> **EXERCISE DESCRIPTION**
You are asked to reproduce the listing exactly and to omit its pictures.

> **EXERCISE MATERIALS**

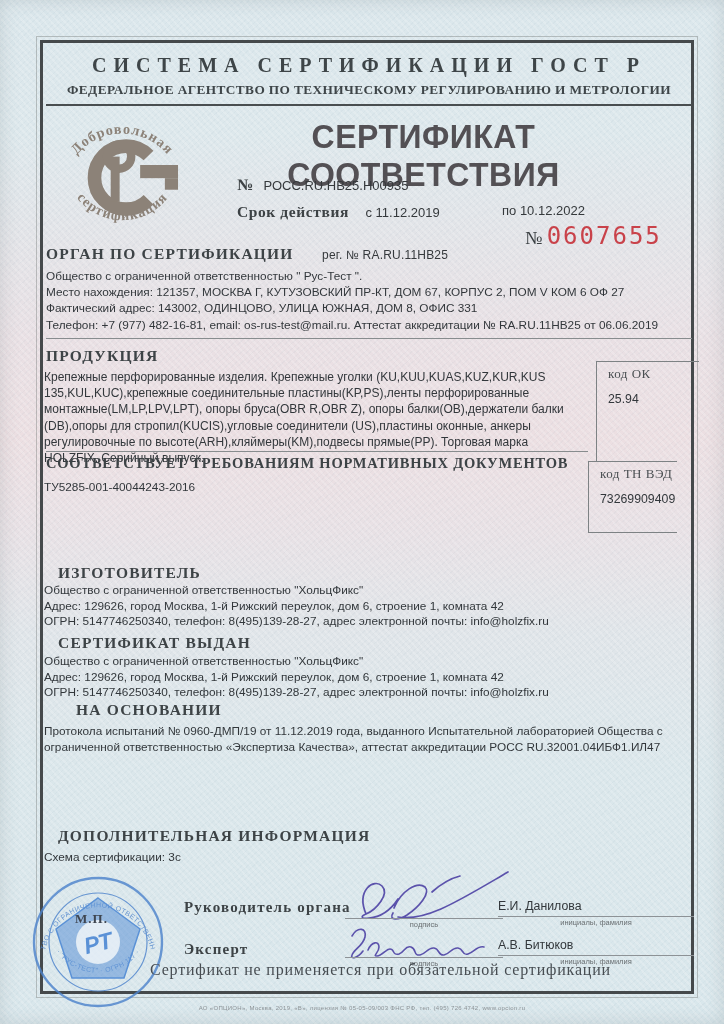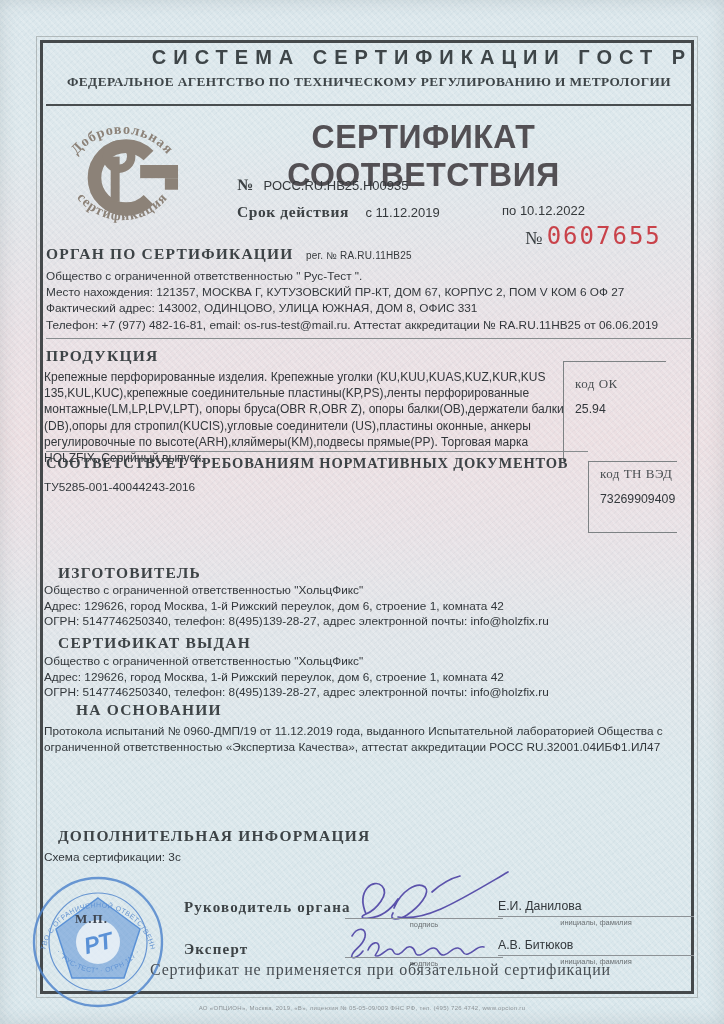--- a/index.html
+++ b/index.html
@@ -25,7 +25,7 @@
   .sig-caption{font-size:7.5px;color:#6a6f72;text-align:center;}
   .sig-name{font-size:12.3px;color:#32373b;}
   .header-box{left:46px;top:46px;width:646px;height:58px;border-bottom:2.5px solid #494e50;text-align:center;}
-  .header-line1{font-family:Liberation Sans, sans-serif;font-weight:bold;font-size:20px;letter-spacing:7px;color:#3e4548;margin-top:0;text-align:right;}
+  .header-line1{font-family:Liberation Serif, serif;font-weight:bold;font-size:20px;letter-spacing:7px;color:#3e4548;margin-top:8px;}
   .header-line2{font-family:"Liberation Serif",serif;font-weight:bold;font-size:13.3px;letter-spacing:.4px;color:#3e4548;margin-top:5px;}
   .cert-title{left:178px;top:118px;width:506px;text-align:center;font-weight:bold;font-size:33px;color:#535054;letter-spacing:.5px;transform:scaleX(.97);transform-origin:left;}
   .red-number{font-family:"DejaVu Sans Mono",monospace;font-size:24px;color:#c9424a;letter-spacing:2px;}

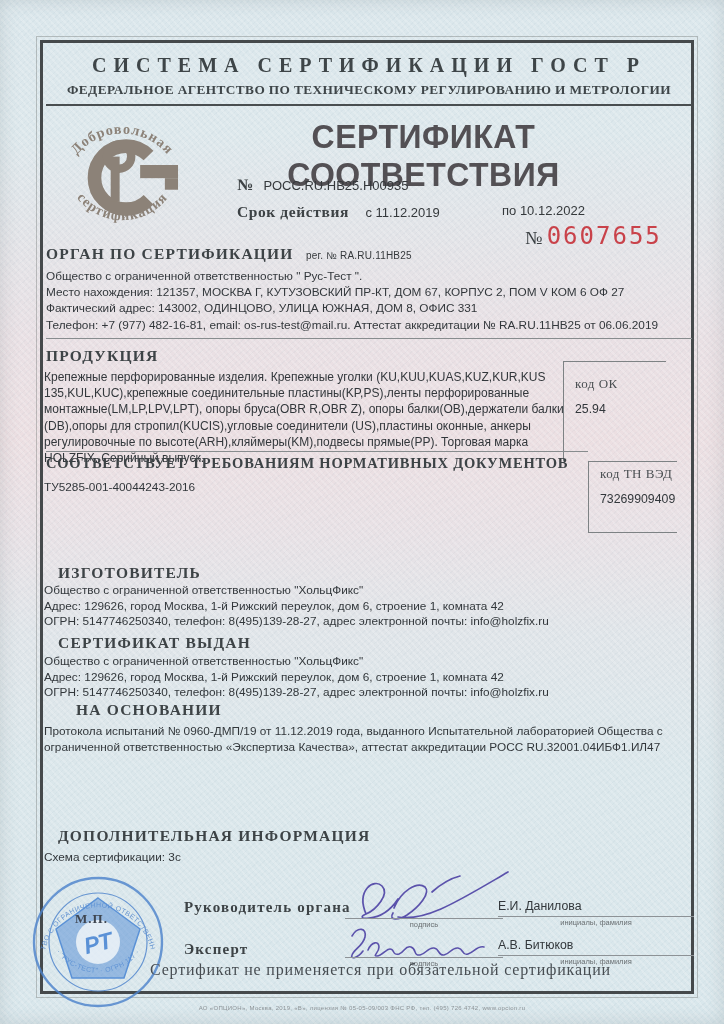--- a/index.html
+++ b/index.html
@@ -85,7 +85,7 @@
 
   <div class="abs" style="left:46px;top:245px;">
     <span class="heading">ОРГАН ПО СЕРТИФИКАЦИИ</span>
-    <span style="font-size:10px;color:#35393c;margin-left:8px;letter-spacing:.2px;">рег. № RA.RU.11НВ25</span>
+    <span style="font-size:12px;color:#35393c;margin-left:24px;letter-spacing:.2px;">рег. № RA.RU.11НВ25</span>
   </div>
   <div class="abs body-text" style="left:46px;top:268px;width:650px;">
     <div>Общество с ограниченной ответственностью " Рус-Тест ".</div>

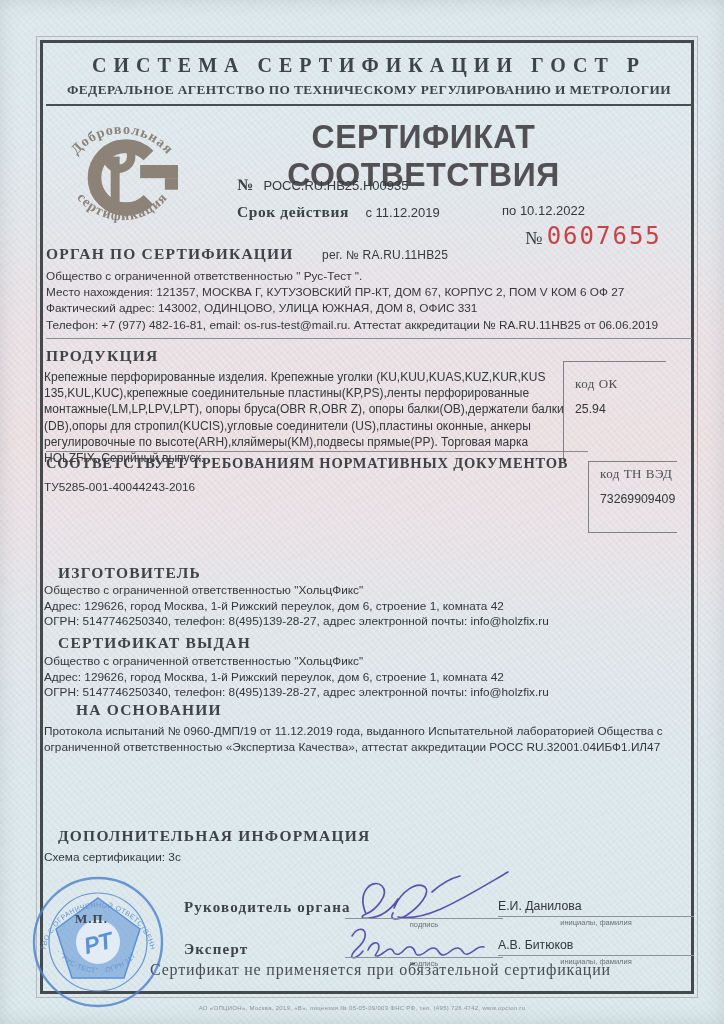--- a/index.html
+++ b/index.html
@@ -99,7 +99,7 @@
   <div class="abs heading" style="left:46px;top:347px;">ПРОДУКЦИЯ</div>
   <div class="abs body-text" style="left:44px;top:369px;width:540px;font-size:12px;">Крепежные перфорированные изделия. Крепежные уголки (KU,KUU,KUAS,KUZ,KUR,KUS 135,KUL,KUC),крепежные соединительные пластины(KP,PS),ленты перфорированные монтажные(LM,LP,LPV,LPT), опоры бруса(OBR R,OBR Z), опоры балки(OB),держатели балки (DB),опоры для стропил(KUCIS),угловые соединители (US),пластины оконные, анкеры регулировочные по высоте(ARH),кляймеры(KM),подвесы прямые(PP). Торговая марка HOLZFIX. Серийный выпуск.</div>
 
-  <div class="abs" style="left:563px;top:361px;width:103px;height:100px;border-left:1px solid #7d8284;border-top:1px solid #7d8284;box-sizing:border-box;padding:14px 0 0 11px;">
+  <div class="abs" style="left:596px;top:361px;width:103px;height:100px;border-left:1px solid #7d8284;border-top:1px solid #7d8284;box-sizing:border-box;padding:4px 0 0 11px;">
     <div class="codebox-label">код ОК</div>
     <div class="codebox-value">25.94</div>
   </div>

> **COMPLETED EXERCISE**
--- a/index.html
+++ b/index.html
@@ -25,7 +25,7 @@
   .sig-caption{font-size:7.5px;color:#6a6f72;text-align:center;}
   .sig-name{font-size:12.3px;color:#32373b;}
   .header-box{left:46px;top:46px;width:646px;height:58px;border-bottom:2.5px solid #494e50;text-align:center;}
-  .header-line1{font-family:Liberation Sans, sans-serif;font-weight:bold;font-size:20px;letter-spacing:7px;color:#3e4548;margin-top:0;text-align:right;}
+  .header-line1{font-family:Liberation Serif, serif;font-weight:bold;font-size:20px;letter-spacing:7px;color:#3e4548;margin-top:8px;}
   .header-line2{font-family:"Liberation Serif",serif;font-weight:bold;font-size:13.3px;letter-spacing:.4px;color:#3e4548;margin-top:5px;}
   .cert-title{left:178px;top:118px;width:506px;text-align:center;font-weight:bold;font-size:33px;color:#535054;letter-spacing:.5px;transform:scaleX(.97);transform-origin:left;}
   .red-number{font-family:"DejaVu Sans Mono",monospace;font-size:24px;color:#c9424a;letter-spacing:2px;}

--- a/index.html
+++ b/index.html
@@ -85,7 +85,7 @@
 
   <div class="abs" style="left:46px;top:245px;">
     <span class="heading">ОРГАН ПО СЕРТИФИКАЦИИ</span>
-    <span style="font-size:10px;color:#35393c;margin-left:8px;letter-spacing:.2px;">рег. № RA.RU.11НВ25</span>
+    <span style="font-size:12px;color:#35393c;margin-left:24px;letter-spacing:.2px;">рег. № RA.RU.11НВ25</span>
   </div>
   <div class="abs body-text" style="left:46px;top:268px;width:650px;">
     <div>Общество с ограниченной ответственностью " Рус-Тест ".</div>

--- a/index.html
+++ b/index.html
@@ -99,7 +99,7 @@
   <div class="abs heading" style="left:46px;top:347px;">ПРОДУКЦИЯ</div>
   <div class="abs body-text" style="left:44px;top:369px;width:540px;font-size:12px;">Крепежные перфорированные изделия. Крепежные уголки (KU,KUU,KUAS,KUZ,KUR,KUS 135,KUL,KUC),крепежные соединительные пластины(KP,PS),ленты перфорированные монтажные(LM,LP,LPV,LPT), опоры бруса(OBR R,OBR Z), опоры балки(OB),держатели балки (DB),опоры для стропил(KUCIS),угловые соединители (US),пластины оконные, анкеры регулировочные по высоте(ARH),кляймеры(KM),подвесы прямые(PP). Торговая марка HOLZFIX. Серийный выпуск.</div>
 
-  <div class="abs" style="left:563px;top:361px;width:103px;height:100px;border-left:1px solid #7d8284;border-top:1px solid #7d8284;box-sizing:border-box;padding:14px 0 0 11px;">
+  <div class="abs" style="left:596px;top:361px;width:103px;height:100px;border-left:1px solid #7d8284;border-top:1px solid #7d8284;box-sizing:border-box;padding:4px 0 0 11px;">
     <div class="codebox-label">код ОК</div>
     <div class="codebox-value">25.94</div>
   </div>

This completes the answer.